Farmers can spend months without rain and then flood their fields in the cloud. Bonnett said that more than just a company, homes and tradition that can increase mental capacity.

"There is almost a mental blockade:" What should I do next? How do I decide? "You're just paralyzed. All you can see is that this plant lies where you can not go out."

The words "paralyzed" and "helpless" appear often when solastalgia is considered. The feeling that there is nothing you can do is twice corrosive, said Julia Payson of the Canadian Association for Mental Health in Okanagan B.C., where fires and evacuations were a constant feature of recent years.

"Impatience tells you that you can not fix this and you will not stop feeling bad. It does not make sense to meet the community and see what you can do."

In fact, she said that achieving the best way to cope.

"Reverence brings a sense of isolation and when it can be lost by building a community, there is a big difference.

"We are aware of our feelings, we know that it is important that we have them. We are looking for people who support us, we are looking for measures that we can take to take control of ourselves."

Excellent advice, said Thomas Doherty, who has in Portland, Ore, a practice of mental health that helps people feel an environmental mood.
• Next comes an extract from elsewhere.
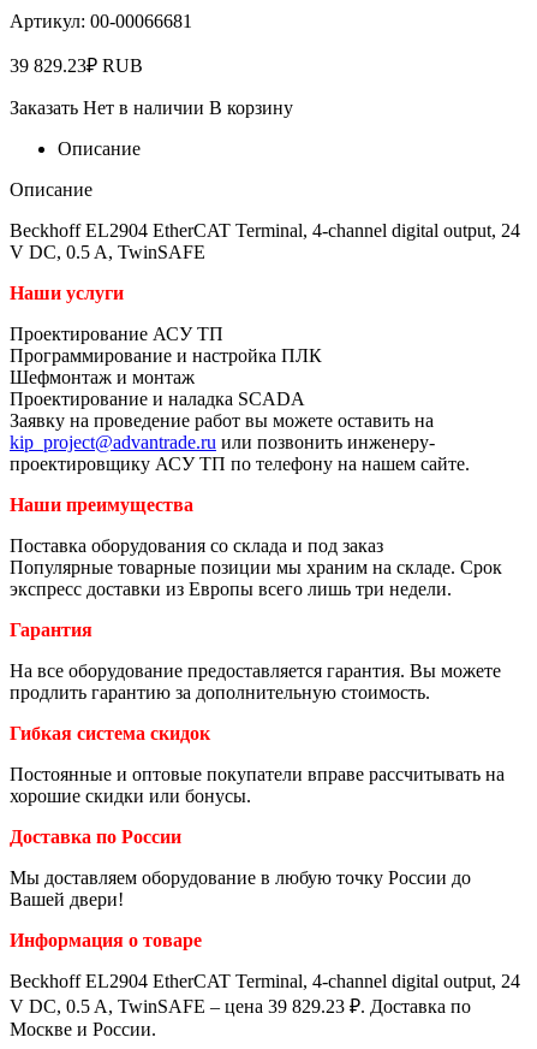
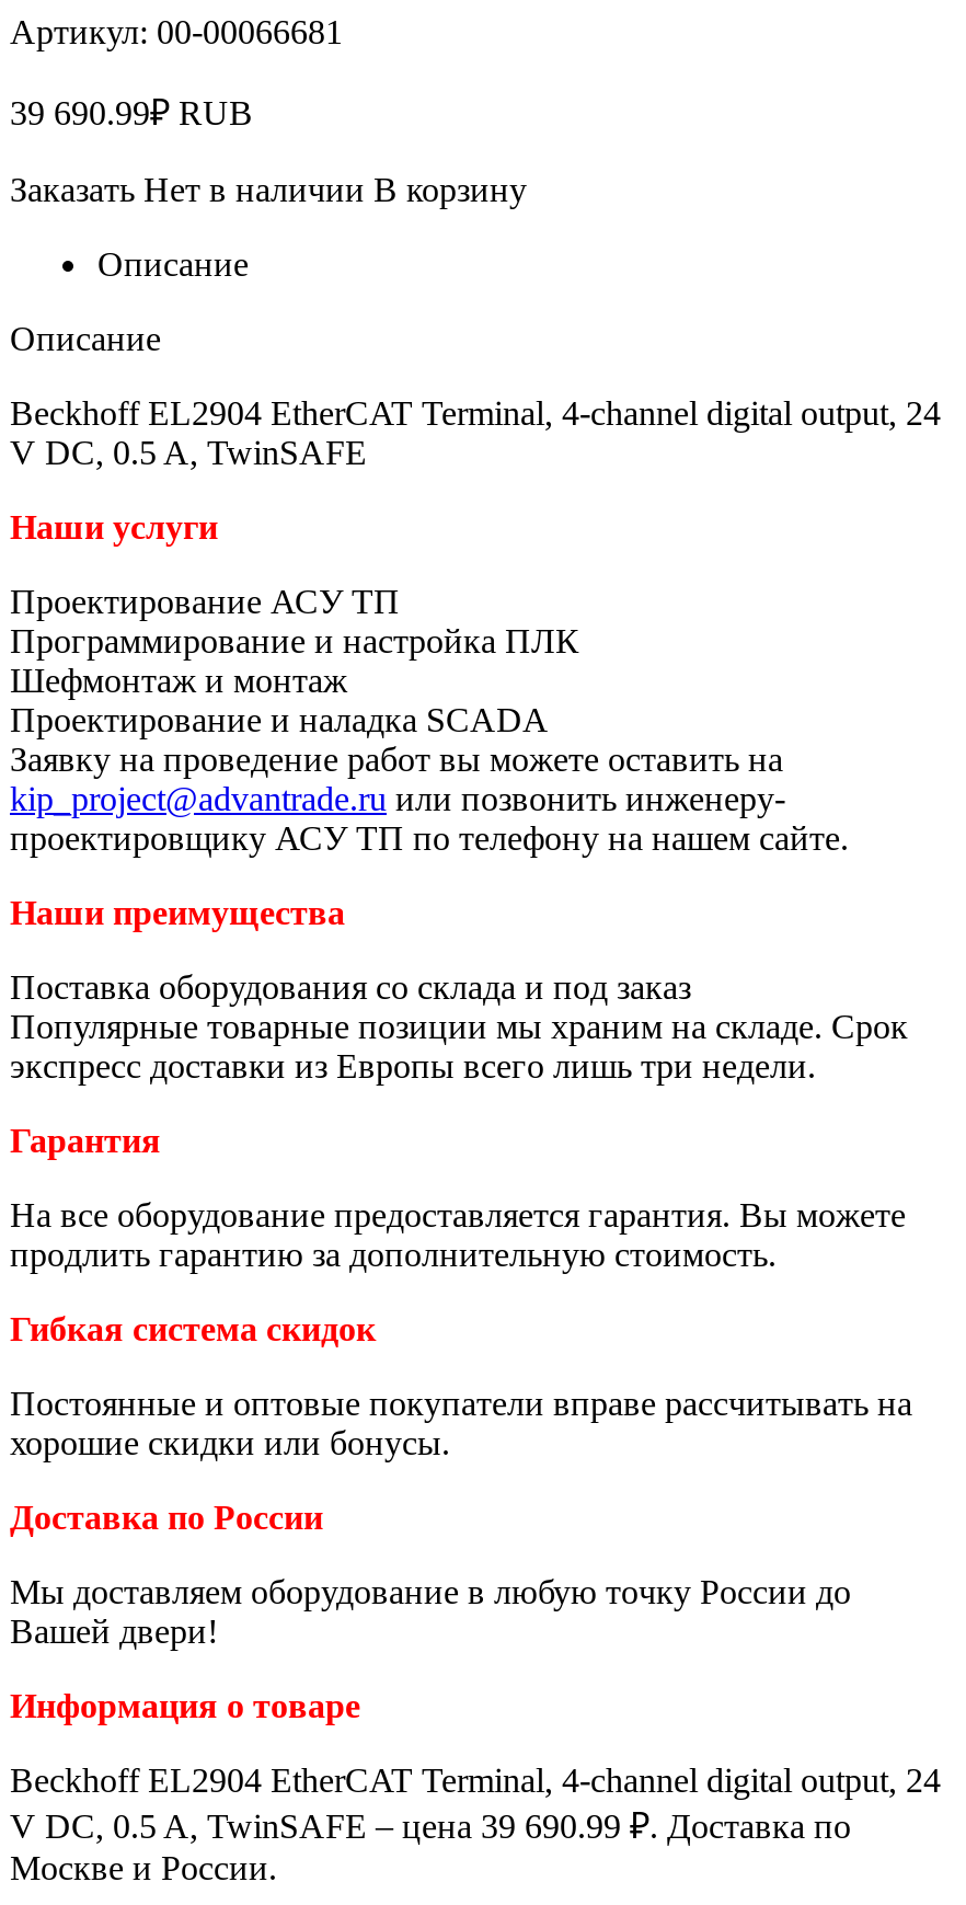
[10,55,143,76] 39 829.23₽ RUB -> [10,94,253,131] 39 690.99₽ RUB
[10,996,471,1016] V DC, 0.5 A, TwinSAFE – цена 39 829.23 ₽. Доставка по -> [10,1807,851,1845] V DC, 0.5 A, TwinSAFE – цена 39 690.99 ₽. Доставка по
People can feel like "clutter-hosts" trapped in avalanche information with little action by their leaders. Doherty proposes to find a way to get involved and do something.

She has another recipe: get out.

"It's part of the conflict. It becomes in contact with life, with things bigger than you."

But until things change, get used to solastalgia, said Modlinski.

"As an artist who color the North of Canada, I have witnessed the slow, cautious climate change that is happening. The emotional environmental sadness that I feel will be a widespread anxiety. This will happen.

"I think our health system is not ready for this."